▶ **What is needed**
Quote the data exactly, first line to the line containing "display:flex; align-items:flex-end; gap:9px;", with no pictures.

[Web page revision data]
= Beginning of Section =
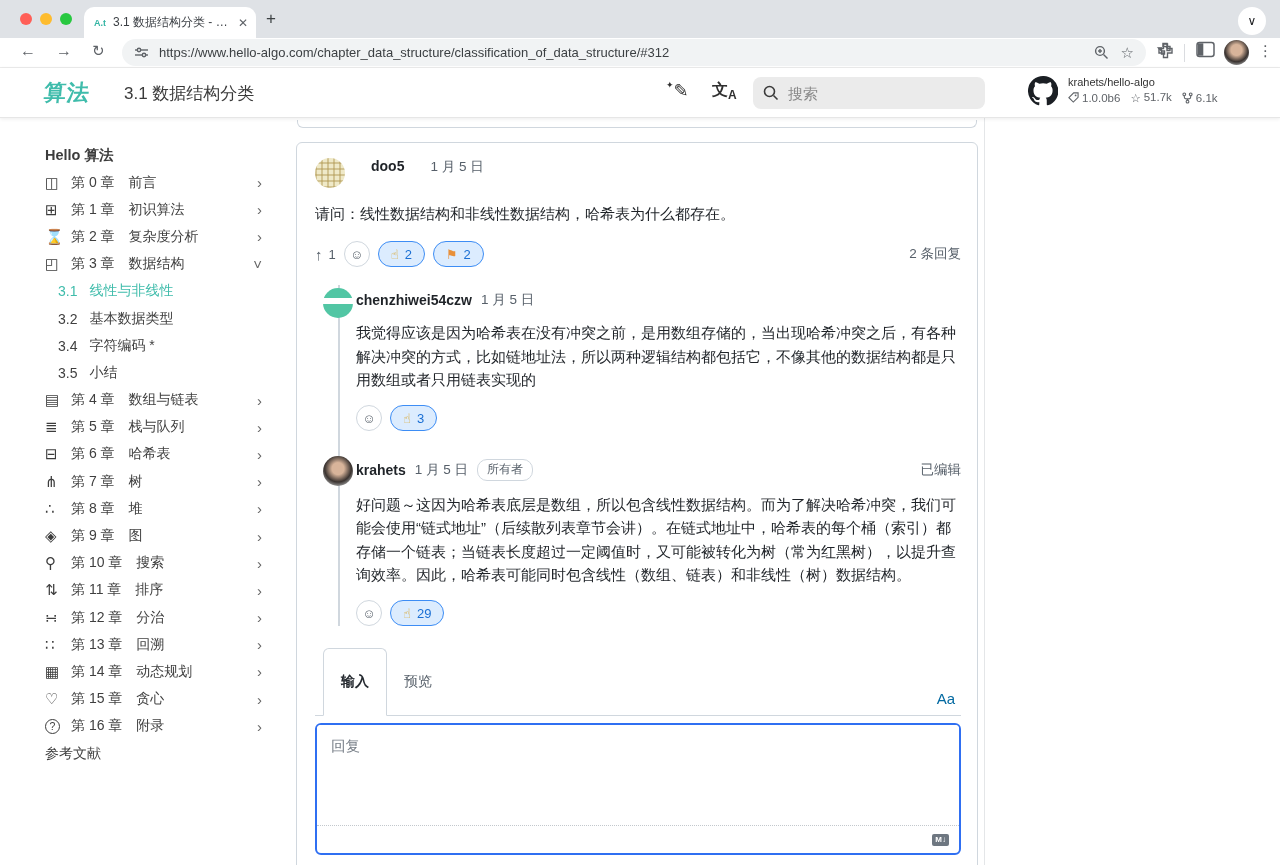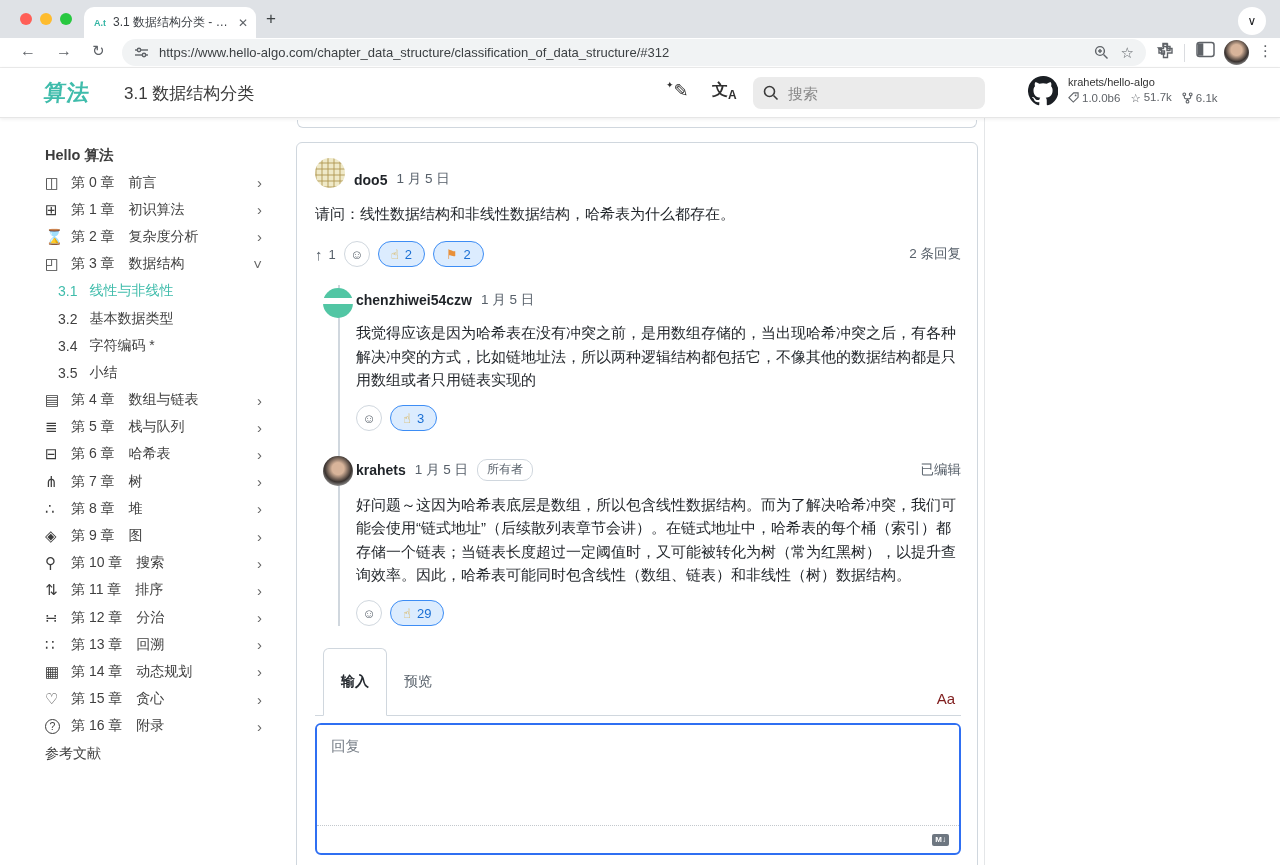--- a/index.html
+++ b/index.html
@@ -86,7 +86,7 @@
   
   .cut-card { height:8px; border:1px solid #d0d7de; border-top:none; border-radius:0 0 6px 6px; margin:2px 1px 0 1px; }
   .thread { border:1px solid #d0d7de; border-radius:6px; margin-top:14px; padding:15px 16px 16px 18px; background:#fff; }
-  .c-head { display:flex; align-items:flex-end; gap:9px; }
+  .c-head { display:flex; align-items:flex-start; gap:26px; }
   .avatar { width:30px; height:30px; border-radius:50%; flex-shrink:0; cursor:pointer; }
   .av-doo { background:#efe9c8;
     background-image:repeating-linear-gradient(0deg, rgba(175,150,80,.45) 0 2px, transparent 2px 6px),

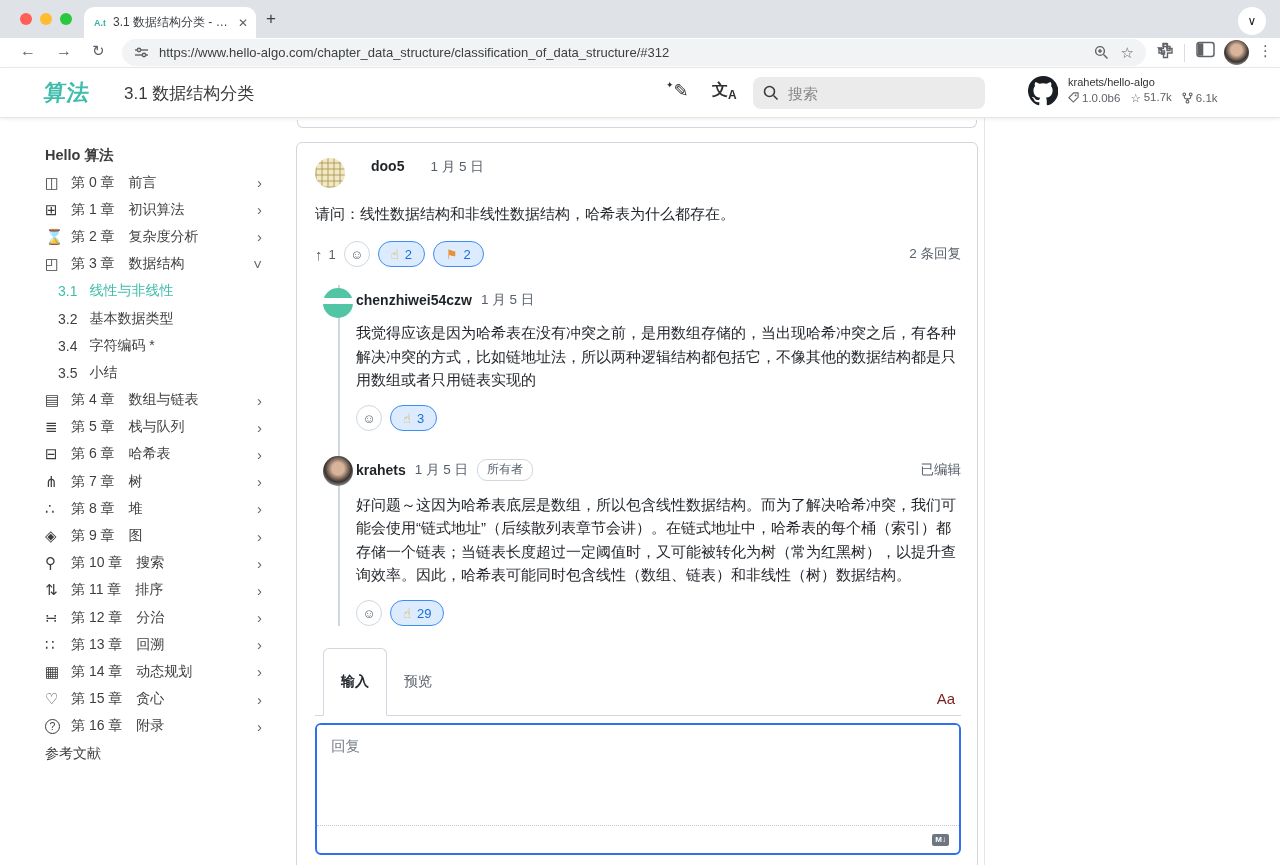--- a/index.html
+++ b/index.html
@@ -124,7 +124,7 @@
   .etab { padding:24px 17px; font-size:14px; color:#57606a; cursor:pointer; }
   .etab.on { background:#fff; color:#24292f; font-weight:600; border:1px solid #d0d7de; border-bottom:1px solid #fff;
              margin-bottom:-1px; border-radius:6px 6px 0 0; }
-  .aa { margin-left:auto; font-size:15px; color:#7f1d1d; padding:0 6px 8px 0; cursor:pointer; }
+  .aa { margin-left:auto; font-size:15px; color:#0369a1; padding:0 6px 8px 0; cursor:pointer; }
   .editor-box { border:2px solid #2f6ff2; border-radius:6px; margin-top:7px; overflow:hidden; }
   .editor-box textarea { width:100%; height:100px; border:none; outline:none; resize:none; padding:12px 14px;
                          font-size:14.5px; font-family:inherit; color:#1f2328; display:block; }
= End of Section =
▶ **Task result**
--- a/index.html
+++ b/index.html
@@ -86,7 +86,7 @@
   
   .cut-card { height:8px; border:1px solid #d0d7de; border-top:none; border-radius:0 0 6px 6px; margin:2px 1px 0 1px; }
   .thread { border:1px solid #d0d7de; border-radius:6px; margin-top:14px; padding:15px 16px 16px 18px; background:#fff; }
-  .c-head { display:flex; align-items:flex-end; gap:9px; }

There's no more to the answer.